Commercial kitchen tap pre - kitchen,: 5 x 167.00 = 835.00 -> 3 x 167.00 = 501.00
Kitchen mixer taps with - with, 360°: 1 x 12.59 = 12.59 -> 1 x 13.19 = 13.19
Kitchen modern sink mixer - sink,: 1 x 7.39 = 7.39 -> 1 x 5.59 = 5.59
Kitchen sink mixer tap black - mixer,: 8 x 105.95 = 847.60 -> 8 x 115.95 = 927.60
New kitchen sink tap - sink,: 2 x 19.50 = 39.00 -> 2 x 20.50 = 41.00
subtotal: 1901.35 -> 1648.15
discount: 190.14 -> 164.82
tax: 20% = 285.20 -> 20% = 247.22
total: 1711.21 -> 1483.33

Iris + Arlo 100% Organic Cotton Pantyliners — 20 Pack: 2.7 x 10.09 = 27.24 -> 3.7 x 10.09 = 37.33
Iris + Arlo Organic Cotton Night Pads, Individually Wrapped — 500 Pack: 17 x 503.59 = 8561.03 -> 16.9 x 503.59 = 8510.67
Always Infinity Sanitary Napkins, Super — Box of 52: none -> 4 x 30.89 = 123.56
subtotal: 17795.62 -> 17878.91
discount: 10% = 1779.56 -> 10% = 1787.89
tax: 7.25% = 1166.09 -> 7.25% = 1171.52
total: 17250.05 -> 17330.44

——————

Please repeat each entry exactly as written.

WORKED SOLUTION:
Commercial kitchen tap pre - kitchen,: 5 x 167.00 = 835.00 -> 3 x 167.00 = 501.00
Kitchen mixer taps with - with, 360°: 1 x 12.59 = 12.59 -> 1 x 13.19 = 13.19
Kitchen modern sink mixer - sink,: 1 x 7.39 = 7.39 -> 1 x 5.59 = 5.59
Kitchen sink mixer tap black - mixer,: 8 x 105.95 = 847.60 -> 8 x 115.95 = 927.60
New kitchen sink tap - sink,: 2 x 19.50 = 39.00 -> 2 x 20.50 = 41.00
subtotal: 1901.35 -> 1648.15
discount: 190.14 -> 164.82
tax: 20% = 285.20 -> 20% = 247.22
total: 1711.21 -> 1483.33

Iris + Arlo 100% Organic Cotton Pantyliners — 20 Pack: 2.7 x 10.09 = 27.24 -> 3.7 x 10.09 = 37.33
Iris + Arlo Organic Cotton Night Pads, Individually Wrapped — 500 Pack: 17 x 503.59 = 8561.03 -> 16.9 x 503.59 = 8510.67
Always Infinity Sanitary Napkins, Super — Box of 52: none -> 4 x 30.89 = 123.56
subtotal: 17795.62 -> 17878.91
discount: 10% = 1779.56 -> 10% = 1787.89
tax: 7.25% = 1166.09 -> 7.25% = 1171.52
total: 17250.05 -> 17330.44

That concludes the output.